Les hivers martiens façonnent le paysage de la planète rouge

Crédits : NASA/JPL/University of Arizona

Sur Mars, la sublimation du dioxyde de carbone (CO2) — le processus par lequel une substance passe d’un état solide à un état gazeux sans passer par la phase liquide intermédiaire — observée en hiver aurait le pouvoir de façonner l’apparence des dunes de sable. Les résultats de ces travaux ont été publiés dans la revue Nature.

Il y a quelques années, la géomorphologue Mary Bourke, du Trinity College de Dublin, en Irlande, remarquait des marques linéaires sur la surface des dunes de sable martiennes. Des sortes de sillons creusés dans le sable, de haut en bas et parfois de bas en haut de ces dunes, qui semblaient se former puis disparaître de façon saisonnière. Quel est donc ce processus en cours ? La responsabilité de l’eau étant écartée, les chercheurs se sont alors intéressés au dioxyde de carbone, un gaz présent en abondance sur la planète rouge. L’équipe suggère ici que ces sillons seraient causés par la sublimation de ce dioxyde de carbone — le gaz passant d’un état solide à un état de gaz sans passer par le stade liquide intermédiaire.

« L’atmosphère de Mars est composée à plus de 95 % de CO2, mais nous savons peu de choses sur la façon dont il interagit avec la surface de la planète », explique M. Bourke. « Mars a des saisons, tout comme la Terre, ce qui signifie qu’en hiver, une grande partie du CO2 contenue dans l’atmosphère passe d’un état gazeux à état solide avant de se déposer sur la surface sous cette forme. Le processus est ensuite inversé au printemps ». Ainsi, au gré des saisons, le paysage martien serait littéralement transformé, façonné par la sublimation du dioxyde de carbone.

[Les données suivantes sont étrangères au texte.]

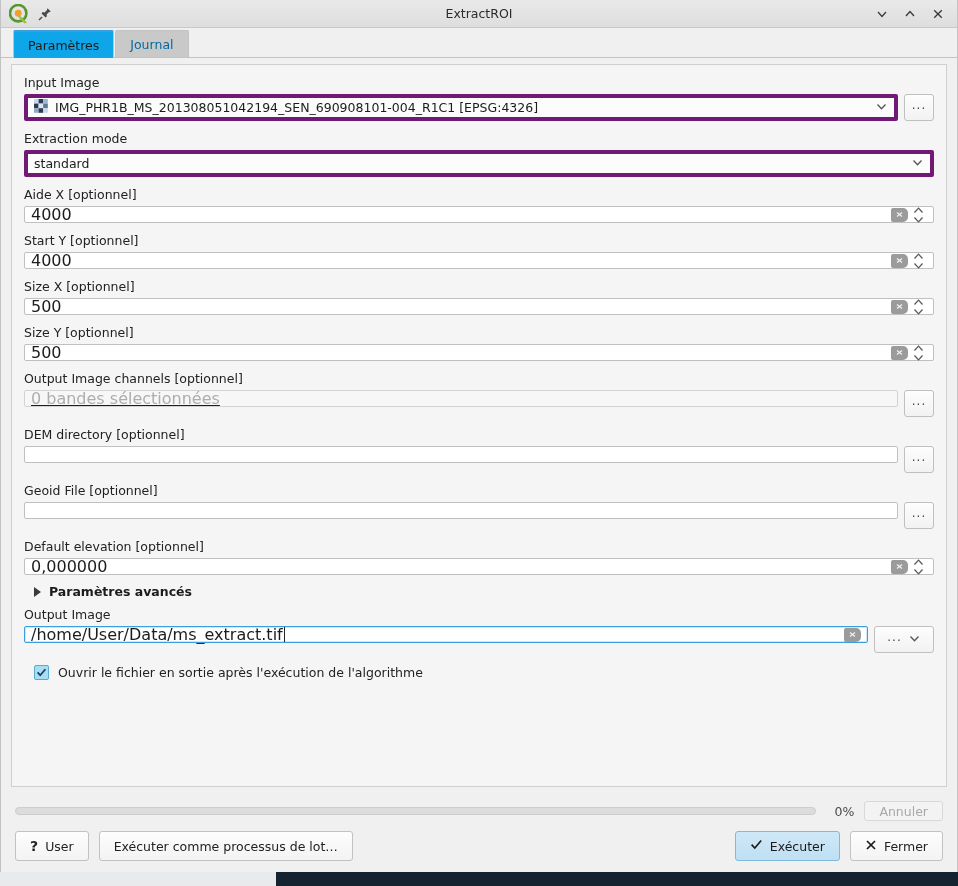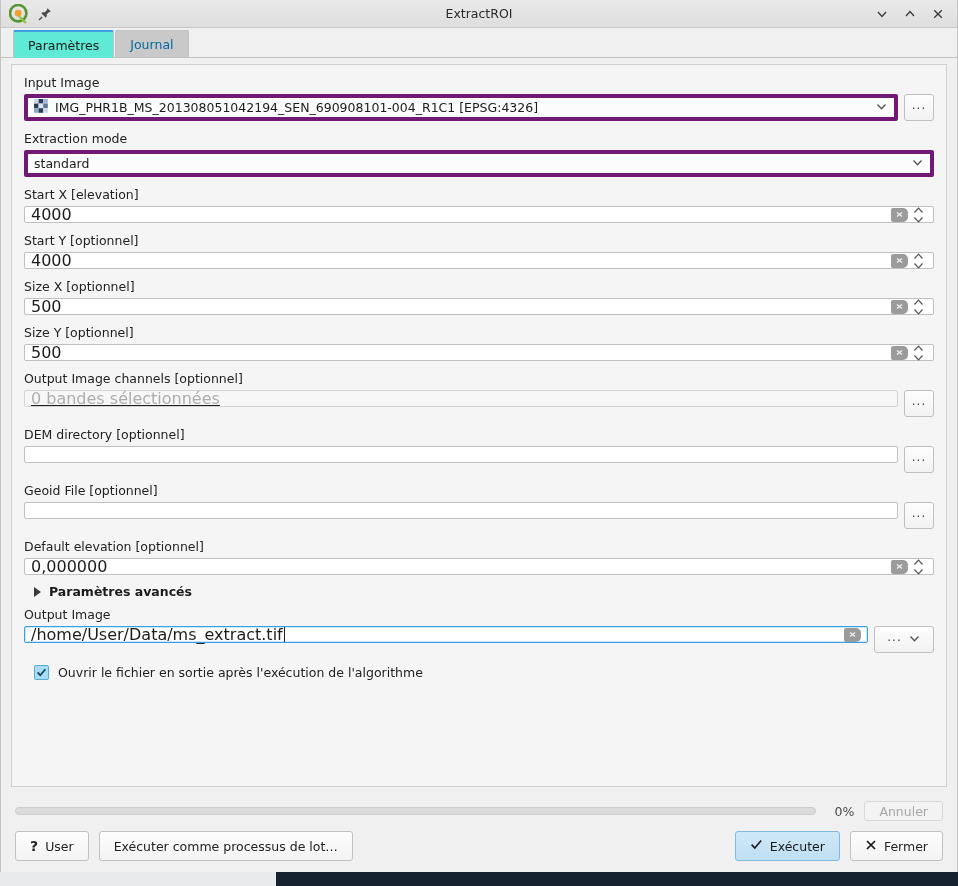"Paramètres" .tab.active { background: #5eead4 -> #0ea5e9 }
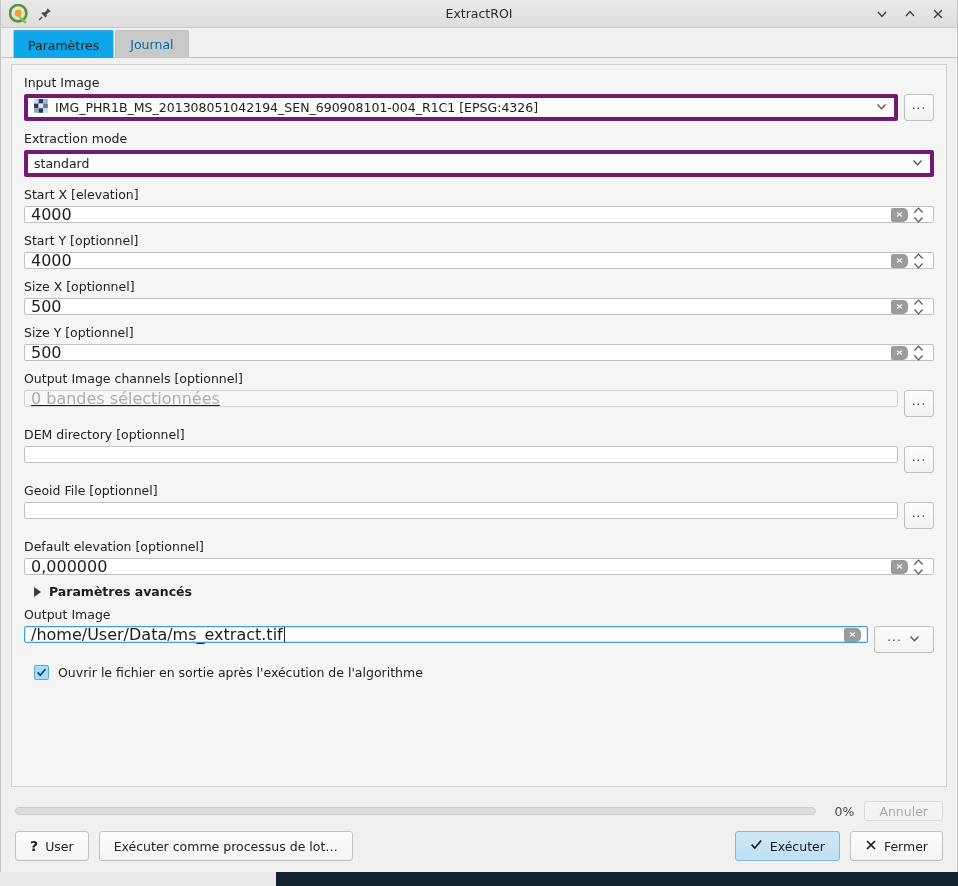"Start X [elevation]" div.field-label { text: Start X [elevation -> Aide X [optionnel }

Pour pouvoir tester leur théorie, les chercheurs ont, dans une chambre à faible humidité, reproduit fidèlement le paysage et l’environnement de Mars en recréant ces dunes de sable (à échelles plus réduites, bien sûr). Ils se sont alors aperçus que des blocs de CO2 congelés s’étaient placés naturellement sur la surface, formant effectivement des sillons. Certains pouvaient même le faire en lévitant au-dessus de la surface. « La différence de température entre la surface sablonneuse et le bloc de CO2 va générer une couche de vapeur sous le bloc, lui permettant de léviter et de manœuvrer vers le bas, de la même manière que les rondelles glissent sur une table de hockey sur glace », explique la chercheuse. Le bloc de CO2 sublimé finira par éroder une fosse avant de disparaître sans laisser de traces. Des telles fosses (dont le diamètre sur Mars varie de 1 m à 19 m) se seraient ainsi formées en moins de 60 secondes, notent les chercheurs.

Crédits : NASA/JPL/University of Arizona

L’équipe voit maintenant plus grand, et compte poursuivre ses expériences dans l’Open University Mars Chamber (un environnement scellé qui imite les conditions retrouvées à la surface de la planète), en Angleterre, pour continuer d’évaluer l’influence des conditions atmosphériques martiennes sur ces nouveaux processus géomorphologiques. Nous irons effectivement bientôt sur Mars (du moins, c’est bien parti pour). Ainsi, plus nous en saurons sur les processus atmosphériques en cours sur place, mieux les missions pourront être préparées.